The News
The US risks ceding healthcare and science preeminence to China if it doesn’t speed its systems for medical research and regulation, said Max Hodak, former president of Elon Musk’s Neuralink who now heads neurotechnology firm Science Corp.
“There is a very real possibility that without significant regulatory reform, if you’re a wealthy American, in 10 years, the only place you’ll be able to get your state-of-the-art cancer care is in Shanghai,” he said Wednesday at the Semafor Tech summit in San Francisco. “This is a thing we should be very mindful of. [China is] executing very competently.”

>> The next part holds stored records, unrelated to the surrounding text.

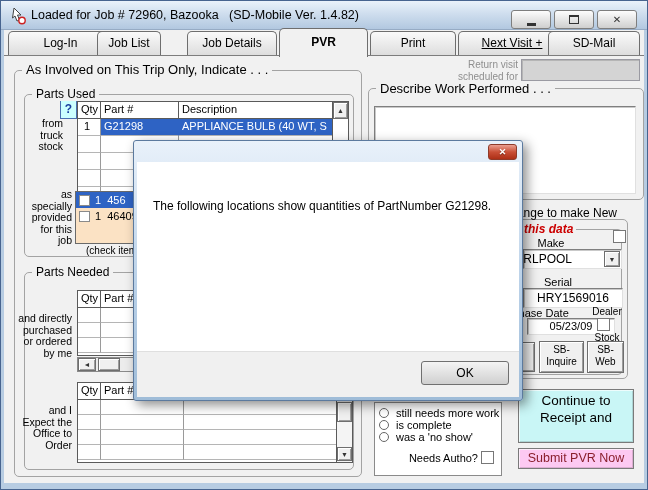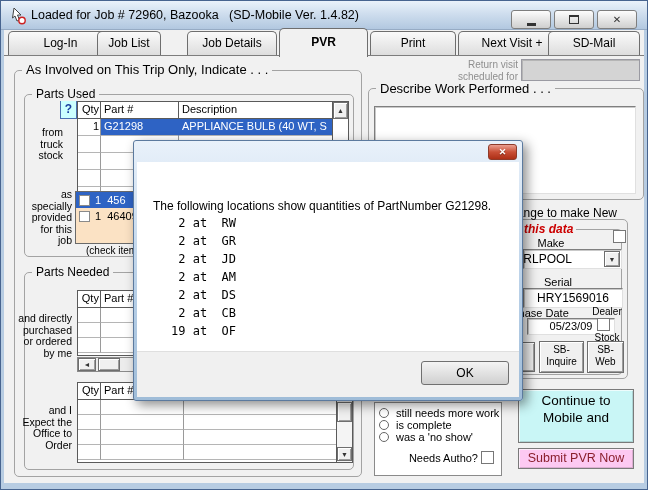--- a/index.html
+++ b/index.html
@@ -50,21 +50,21 @@
   .side-label { position:absolute; text-align:right; font-size:10.5px; line-height:11.5px; color:#000; }
   .gray { color:#8f8f8f; }
 
   
   .grid { position:absolute; background:#fff; border:1px solid #5a5a5a; overflow:hidden; }
   .ghead { display:flex; height:17px; background:#fff; }
   .ghead .gc { border-right:1px solid #5a5a5a; border-bottom:1px solid #5a5a5a; font-size:11px; padding:1px 0 0 3px; white-space:nowrap; overflow:hidden; }
   .grow { display:flex; height:17px; }
   .grow.h15 { height:15px; }
   .grow .gc { border-right:1px solid #9a9a9a; border-bottom:1px solid #b5b5b5; font-size:11px; padding:1px 0 0 3px; white-space:nowrap; overflow:hidden; }
-  .gc.qty { width:23px; text-align:right; padding-right:1px; }
+  .gc.qty { width:23px; text-align:right; padding-right:10px; }
   .gc.sel { background:var(--selection); color:#fff; border-right-color:var(--selection); }
   .vscroll { position:absolute; top:0; bottom:0; right:0; width:16px; background:#f4f4f4; border-left:1px solid #5a5a5a; }
   .btn3d {
     background:#f0f0f0; border:1px solid #6e6e6e;
     box-shadow:inset 1px 1px 0 #ffffff, inset -1px -1px 0 #9d9d9d;
     display:flex; align-items:center; justify-content:center;
     font-size:7px; color:#333;
   }
 
   
@@ -142,32 +142,32 @@
   </div>
 </div>
 
 <div class="content-bg"></div>
 <div class="tabline"></div>
 <div class="tab" style="left:8px;width:105px;">Log-In</div>
 <div class="tab" style="left:97px;width:64px;">Job List</div>
 <div class="tab" style="left:187px;width:90px;">Job Details</div>
 <div class="tab active" style="left:279px;width:89px;">PVR</div>
 <div class="tab" style="left:370px;width:86px;">Print</div>
-<div class="tab" style="left:458px;width:108px;">Next Visit +</div>
+<div class="tab" style="left:458px;width:108px;text-decoration:underline;">Next Visit +</div>
 <div class="tab" style="left:548px;width:92px;">SD-Mail</div>
 
 <div class="groupbox" style="left:14px;top:70px;width:348px;height:407px;"></div>
 <div class="legend" style="left:22px;top:62px;">As Involved on This Trip Only, Indicate . . .</div>
 
 <div class="groupbox" style="left:24px;top:94px;width:330px;height:163px;"></div>
 <div class="legend sm" style="left:32px;top:87px;">Parts Used</div>
 
 <div class="abs" style="left:60px;top:100px;width:17px;height:19px;background:#ccffff;border:1px solid #4a6fb0;color:#1a3fa0;font-weight:bold;font-size:12px;text-align:center;line-height:17px;">?</div>
 
-<div class="side-label" style="left:18px;top:127px;width:45px;">
+<div class="side-label" style="left:18px;top:118px;width:45px;">
   <div>from</div>
   <div>truck</div>
   <div>stock</div>
 </div>
 
 <div class="grid" style="left:77px;top:101px;width:272px;height:125px;">
   <div class="ghead">
     <div class="gc qty" style="width:23px;">Qty</div>
     <div class="gc" style="width:78px;">Part #</div>
     <div class="gc" style="width:155px;">Description</div>
@@ -354,26 +354,25 @@
 <div class="abs" style="left:396px;top:407px;font-size:11px;">still needs more work</div>
 <div class="radio" style="left:379px;top:420px;"></div>
 <div class="abs" style="left:396px;top:419px;font-size:11px;">is complete</div>
 <div class="radio" style="left:379px;top:432px;"></div>
 <div class="abs" style="left:396px;top:431px;font-size:11px;">was a 'no show'</div>
 <div class="abs" style="left:390px;top:452px;width:88px;text-align:right;font-size:11px;">Needs Autho?</div>
 <div class="checkbox" style="left:481px;top:451px;"></div>
 
 <div class="bigbtn continue-btn" style="left:518px;top:389px;width:116px;height:54px;">
   <div>Continue to</div>
-  <div>Mobile and</div>
+  <div>Receipt and</div>
 </div>
 <div class="bigbtn submit-btn" style="left:518px;top:448px;width:116px;height:21px;">Submit PVR Now</div>
 
 <div class="dialog">
   <div class="dialog-close"><span>✕</span></div>
   <div class="dialog-body">
     <div class="dialog-msg">The following locations show quantities of PartNumber G21298.</div>
-    <div class="stock-list"><div> 2 at  RW</div><div> 2 at  GR</div><div> 2 at  JD</div><div> 2 at  AM</div><div> 2 at  DS</div><div> 2 at  CB</div><div>19 at  OF</div></div>
     <div class="dialog-footer">
       <div class="ok-btn">OK</div>
     </div>
   </div>
 </div>
 
 </body></html>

Hodak works primarily on brain-computer interfaces (BCI), or technologies that decode brain activity to perform physical actions, sometimes using chips implanted in the brain. Earlier this week, China approved the first commercially available BCI, beating the US. The country has also designated BCIs as a key national priority.
“This stuff sounds insane,” he told Semafor’s Reed Albergotti at the event. “It’s hard to take seriously, but when you do, the impacts are so great that it’s tough to imagine that not being a national priority. This is going to be one of the three or four major plot lines of the next decade. China understands the potential.”
Know More
Science Corp. is working to restore vision for people who have macular degeneration using a retinal implant. In March, the company raised $230 million to commercialize that product. A separate piece of technology aims to keep organs alive outside the body for extended periods of time, with life-saving applications in organ transplants.